The VIC website, where anyone can find out how to volunteer, donate or sign up for programs, reminds us of the enormity of the situation: “With 10,000 boomers turning 65 every day for the next nine years, the need for meaningful connections and supportive services is greater than ever.”
Maxine Shelley, another of the recipients on Kochara’s meal delivery route, is a prime example. Shelley lost her husband of 46 years, Richard, about a year and a half ago.
“There was no time to say goodbye,” Shelley told me in the dining area of her North Hollywood home, where Richard, a Vietnam veteran, collapsed. “I heard a big thud, and I swear, I knew my life was different forever.”
Shelley suffers from congestive heart failure, and although she was feeling weak, she was eager to tell stories about Richard’s career as a drummer and sound engineer. He worked with some of the biggest bands of the ’70s and ’80s, including many who performed at the old Starwood Nightclub in Hollywood. She led me to her backyard, where she often sits on a bench in a garden planted as a tribute to her husband, with crosses rising over the flowers.

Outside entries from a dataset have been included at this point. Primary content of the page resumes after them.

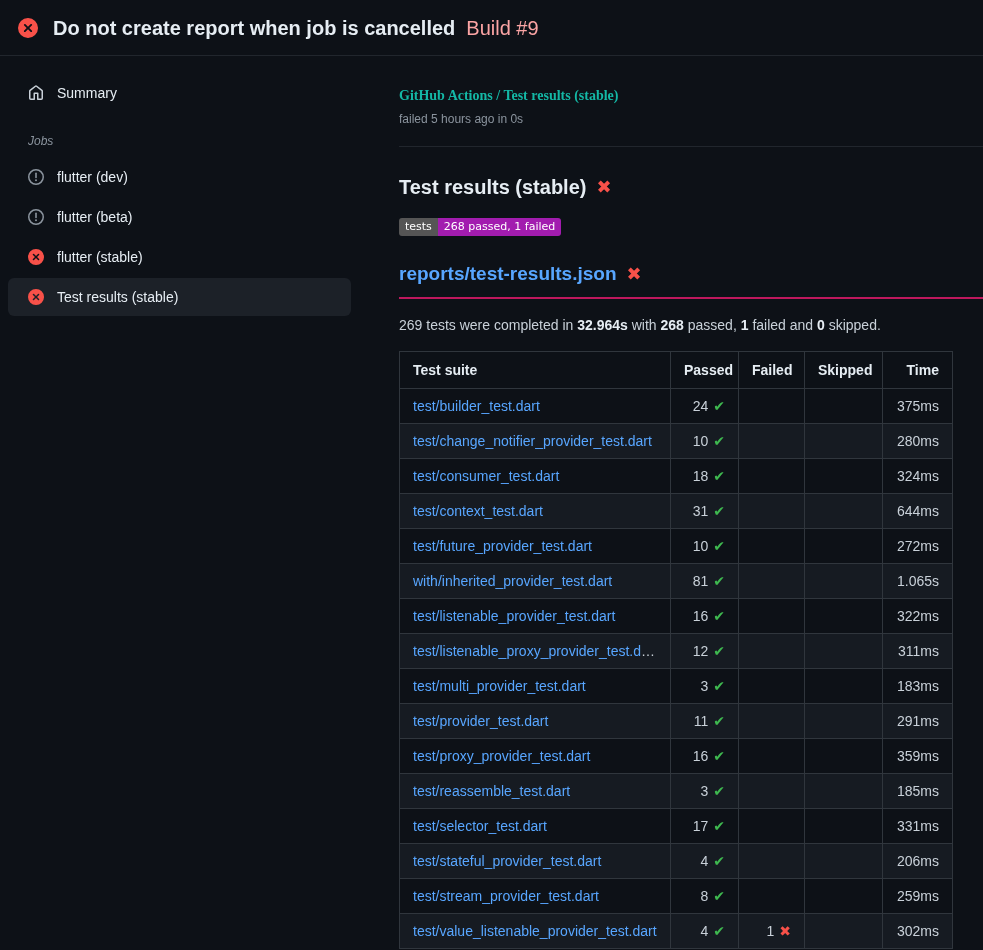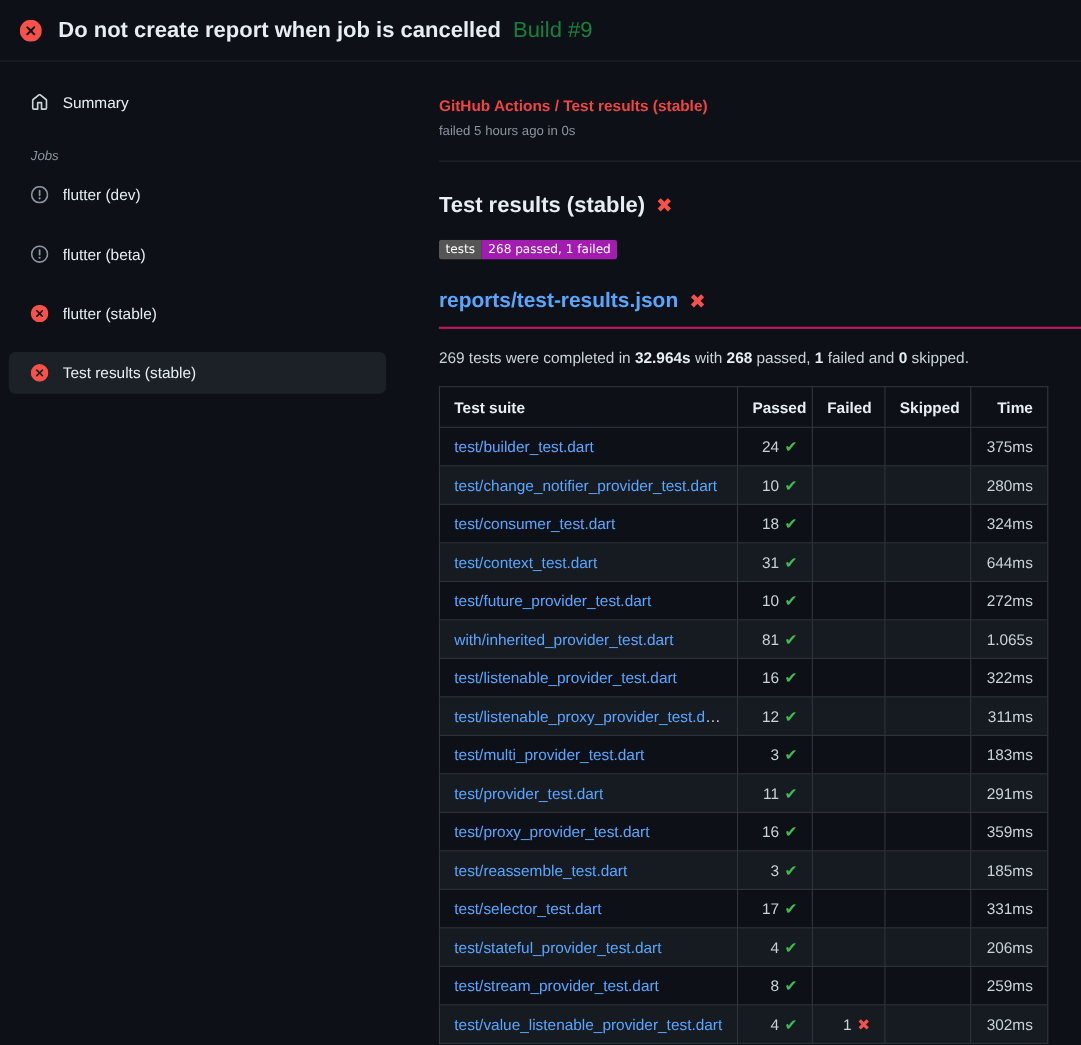"Build #9" .run-build { color: #15803d -> #fca5a5 }
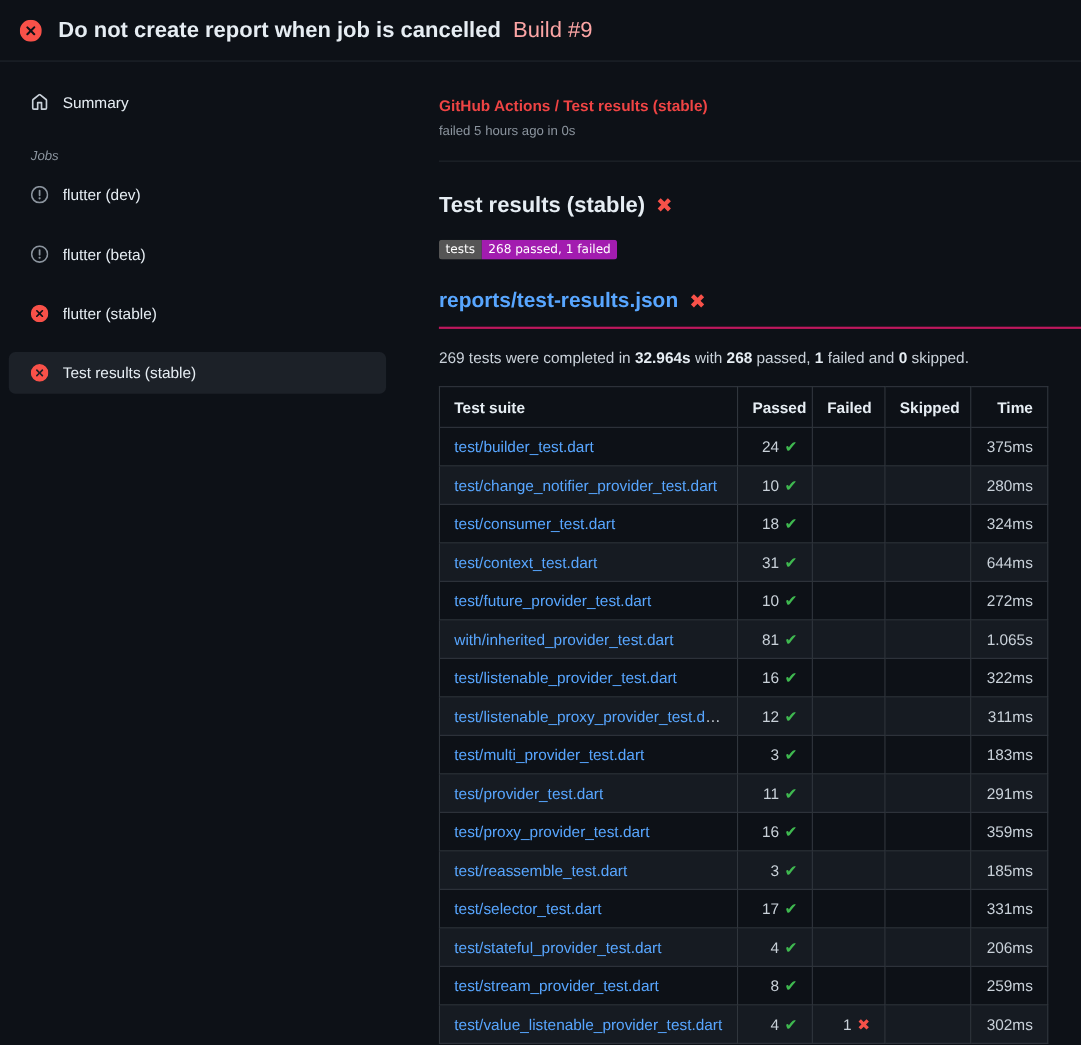"GitHub Actions / Test results" .breadcrumb { color: #ef4444 -> #14b8a6; font-family: none -> Liberation Serif, serif }
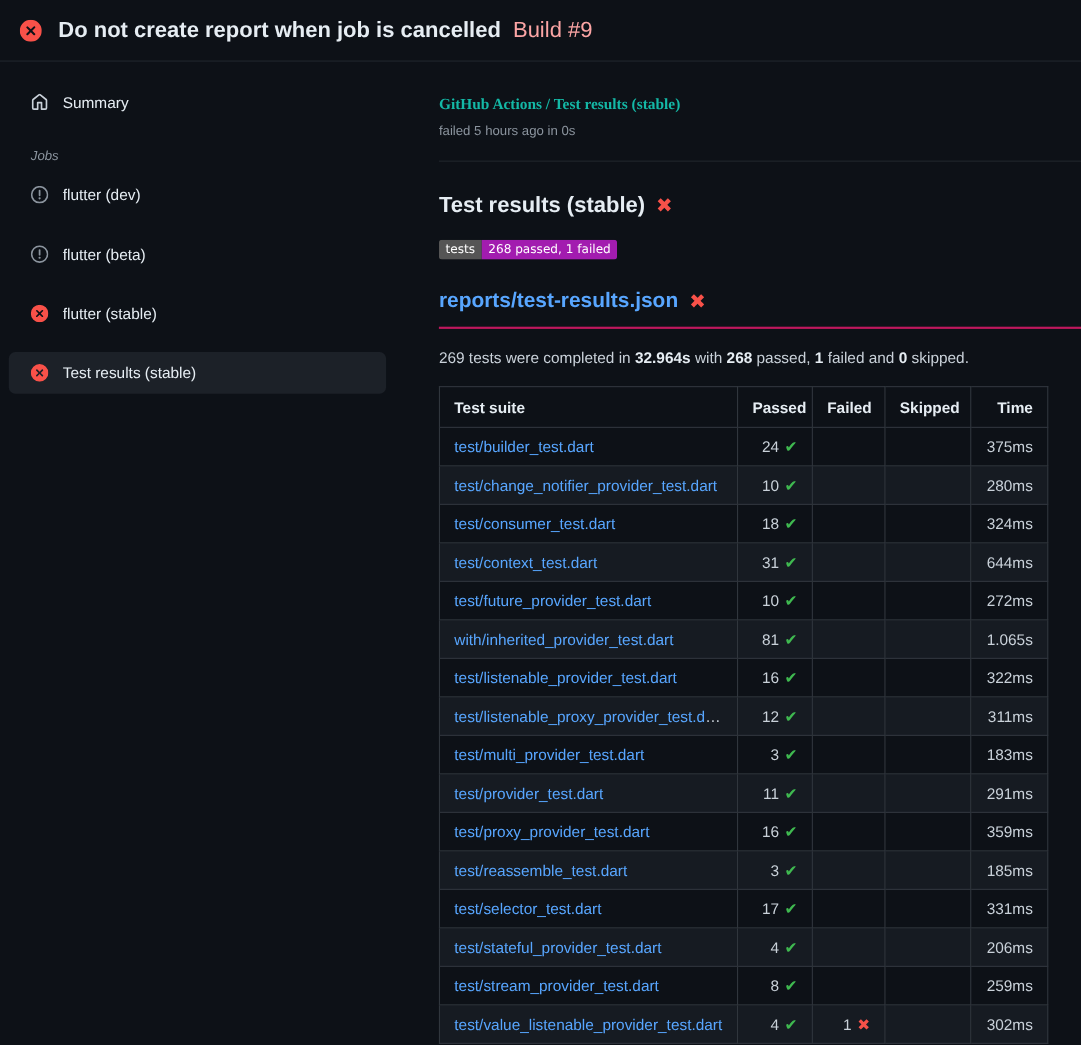"flutter (dev)" .job-list { gap: 16px -> 2px }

Shelley said she was a comedy writer for years, and she rattled off the names of people she worked with. But most friends and family are gone, which makes daily visits from Kochara so meaningful.
“She’s as sweet as sugar,” said Shelley, who told me Kochara’s husband even came by to trim a dangling tree branch. “And when she’s got a day off, I’m sad. And I’ve made her jewelry. As a matter of fact, I made her a necklace, and she went to visit her mother, and her mother loved it. So she gave it to her mother, and then I made her another one.”
Before I left, Shelley had a request.
“If you know anybody that’s old like me, and, you know, needs a friend, I would love that.”